– Лёд есть, я его с зимы наготовила, до лета может не таять в погребе.
– Погоди бежать, запиши что скажу, а потом делай. Уйду я завтра с утра в тайгу, за снадобьем, дня на три на четыре, как получится – далеко идти. А ты сделай вот что… Про голову ты знаешь что делать, это между делом. Главное… Сегодня всю ночь пусть прикладывают лёд, его в мешок кожаный можно положить.
– Есть грелка резиновая.
– Годится. Только тканью её оберни. А завтра, рано, как только солнышко выглянет, начните греть его, натирать, только аккуратно, лучше возьми головку чеснока, если найдёшь, конечно. Может, у баб офицерских есть. Растолки его и разбавь уксусом, можно винным, можно яблочным, хорошо бы туда скипидару живичного добавить, он дома есть. Этим и натирай. Прогревайте его, а то после льда, если не согреть, ещё хуже будет. Дома возьмёшь медвежьего жира, знаешь где, им натирать будешь, всё туловище, немного правда там, но на первое время хватит. Бог даст, продержится. Ну, вот так, кажись.
Дед Тимофей некоторое время смотрел в лицо японца, потом перекрестил его, прочитав полушёпотом какую-то молитву. От слов его и неторопливых действий Ядвига почувствовала необъяснимое спокойствие, словно старик совершил незримое волшебство, как над ней, так и над Мишей. Всё так же, не выпуская из рук крестик, слегка пошатываясь от пережитых чувств, она вышла вслед за стариком на улицу, и, глядя, как он не спеша исчезает в темноте, разревелась. В ней появилась надежда, и от этого её чувства полились через край; выплывший из памяти страх, связанный с гибелью Андрея, незаметно прошёл. Она тоже несмело перекрестила силуэт старика и вернулась в палату.
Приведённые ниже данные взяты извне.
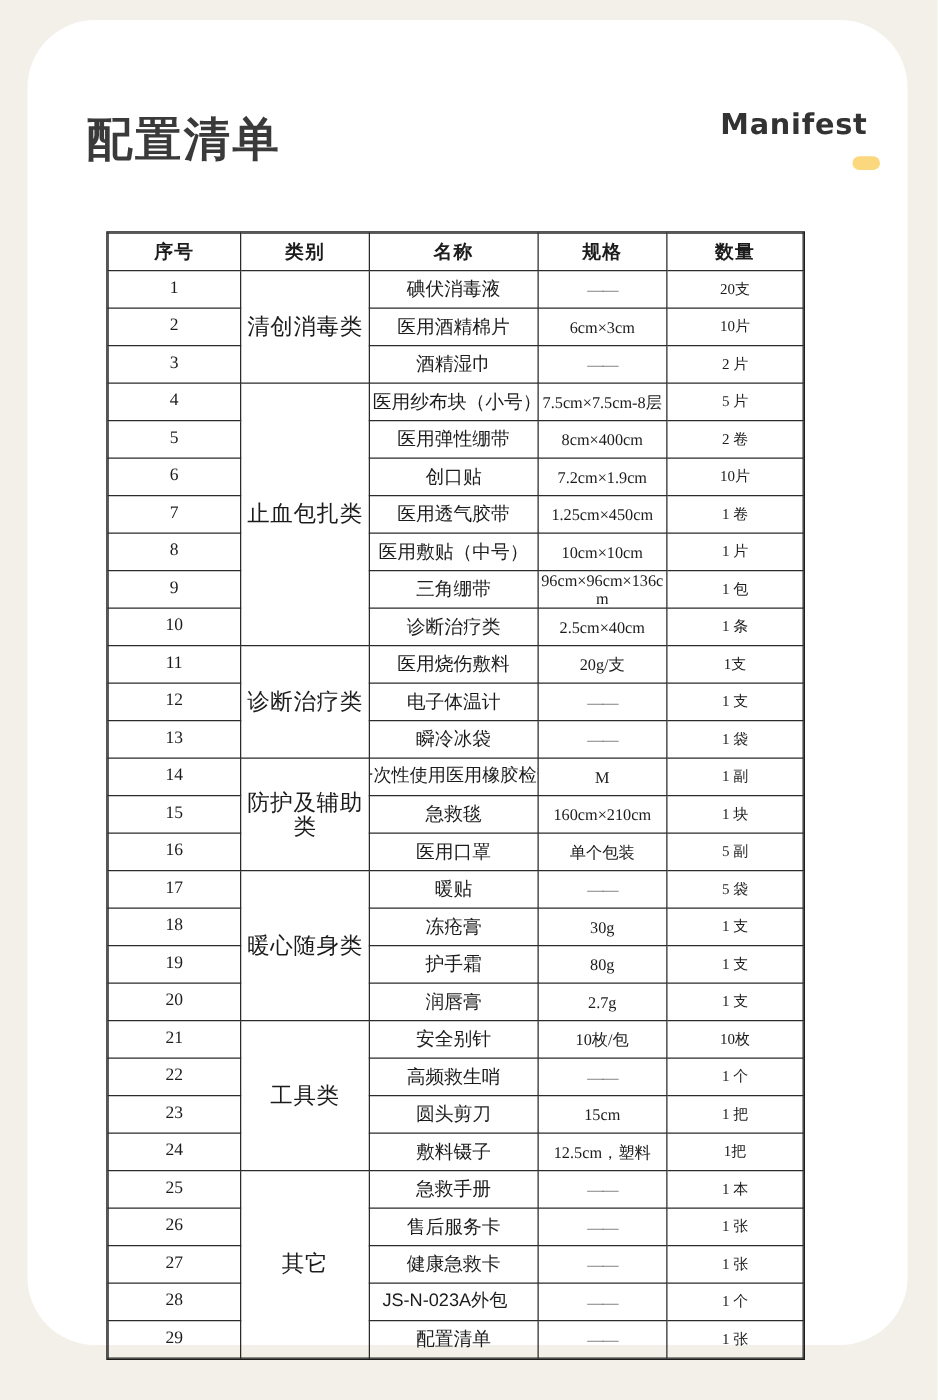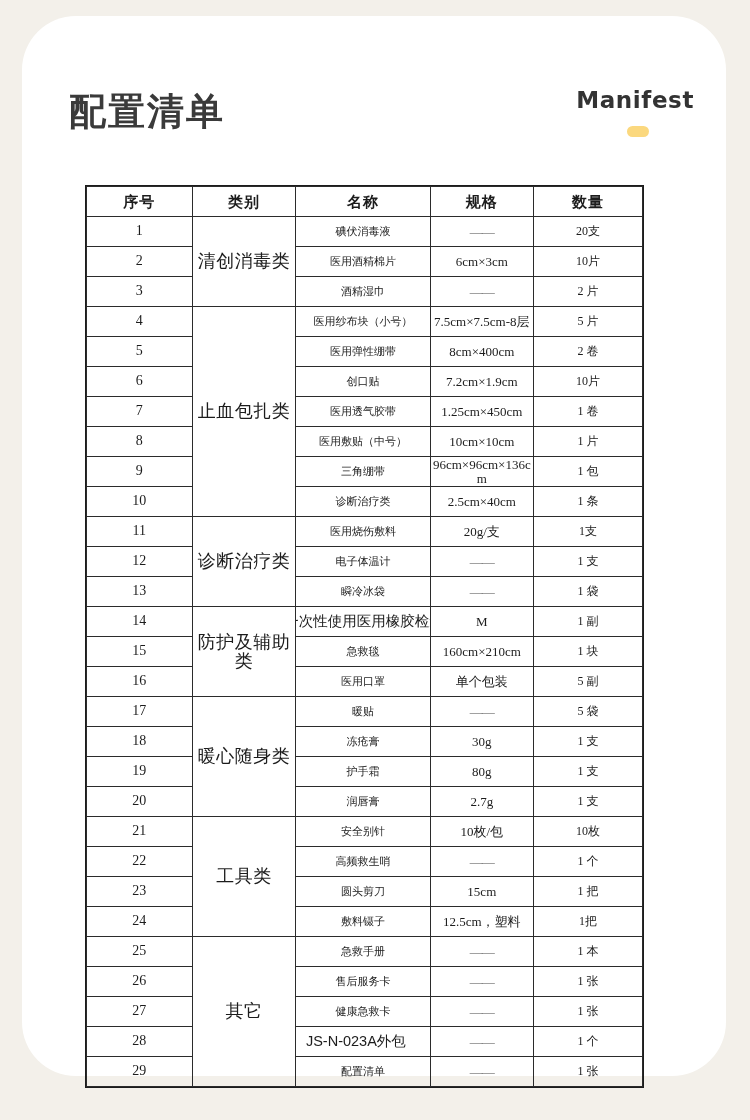--- a/index.html
+++ b/index.html
@@ -58,7 +58,7 @@
     position: absolute;
     right: 32px;
     top: 70px;
-    text-align: center;
+    text-align: right;
     font-family: "DejaVu Sans", "Liberation Sans", sans-serif;
     font-size: 23px;
     font-weight: 700;

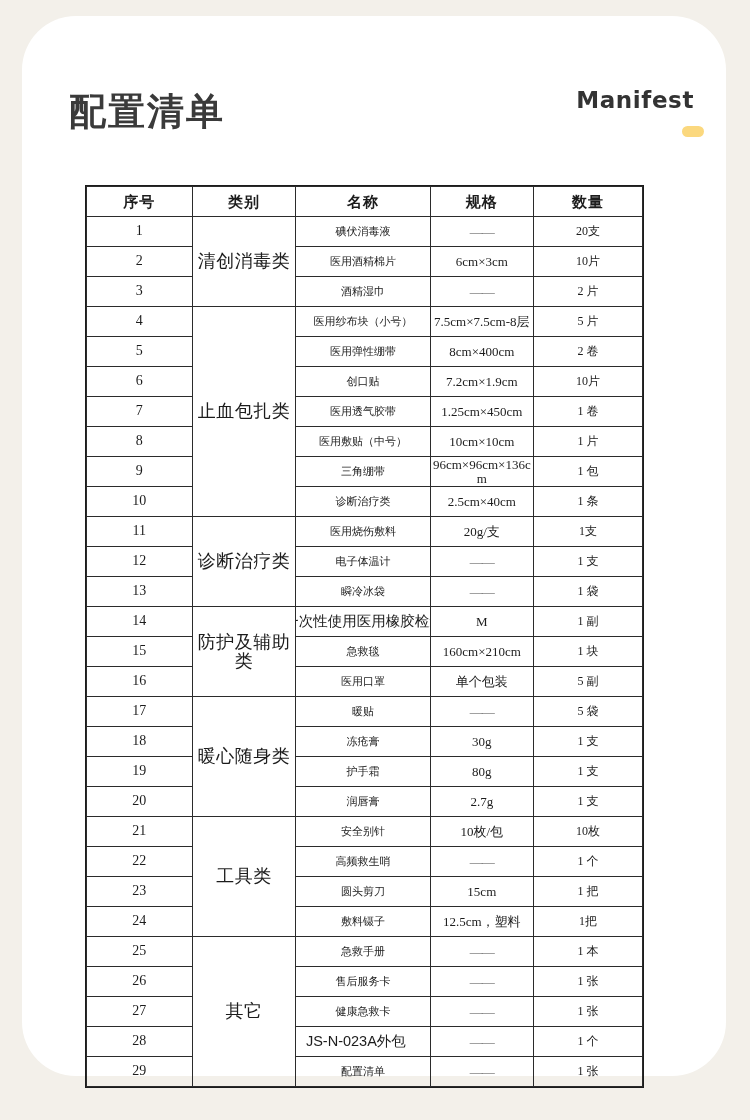--- a/index.html
+++ b/index.html
@@ -147,7 +147,7 @@
     margin-left: 36px;
   }
   td.name {
-    font-size: 11px;
+    font-size: 15px;
     font-family: "Liberation Sans", "DejaVu Sans", sans-serif;
     white-space: nowrap;
   }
Старика не было четыре дня, он вернулся в сумерках, без одной собаки, глаза его были воспалены. Он немного прихрамывал. Не заходя в дом, Тимофей сразу затопил баню, и пока она нагревалась, занимался хозяйственными делами. После бани лицо его заметно посвежело, от чистой одежды пахло свежестью и теплом.
– Как долго вы, Тимофей Игнатич, были на этот раз. Думала, что случилось, – едва сдерживая эмоции начала Ядвига, накрывая на стол.
– В тайге, дочка, всякое бывает. Но, слава богу, обошлось. Звонка жаль, погиб наш Звоночек. А не он, то неизвестно, сидел бы я с тобой сейчас. Я ведь без ружья пошёл, не те годы, чтобы столько вёрст по горам его тащить на себе, а весной в тайге без оружия опасно. Думал, пронесёт, но не избежал встречи с бурым. Пристал как репей, не собаки, так съел бы меня. Голодно в тайге, вот он и прилип ко мне. Достань-ка в том шкапчике ту, что в зелёной бутылке. Надо мне отоспаться за всю неделю, а без пустырника это не всегда получается. Много не лей, половинку и хватит. Сама тоже можешь пригубить, не боись, разбужу с первыми лучами. Расскажи пока, что с твоим японцем, больным с твоим, с Михаилом. Что плохого, что хорошего?
Из рассказа Тимофей узнал, что Михаил был жив, но дела его не становились лучше. Как и было велено, Ядвига делала компрессы и натирала тело медвежьим жиром. Нашёлся и уксус и чеснок, и со стороны казалось, что больной идёт на поправку, но, на самом деле, Синтаро лучше не становилось. По-прежнему, из лёгких отхаркивалась кровяная слизь, но что было ещё хуже, с каждым днём иссякали в нём силы. И без того тощее тело сделалось прозрачным и слабым, никакую пищу организм не принимал, больной почти не спал, мешала боль в груди.
Выслушав рассказ, старик неторопливо выпил рюмку, после чего долго втягивал воздух, словно продлевая действие настойки. После этого он медленно поел нехитрой похлёбки из пшенной крупы, поднялся, и стал перебирать котомку.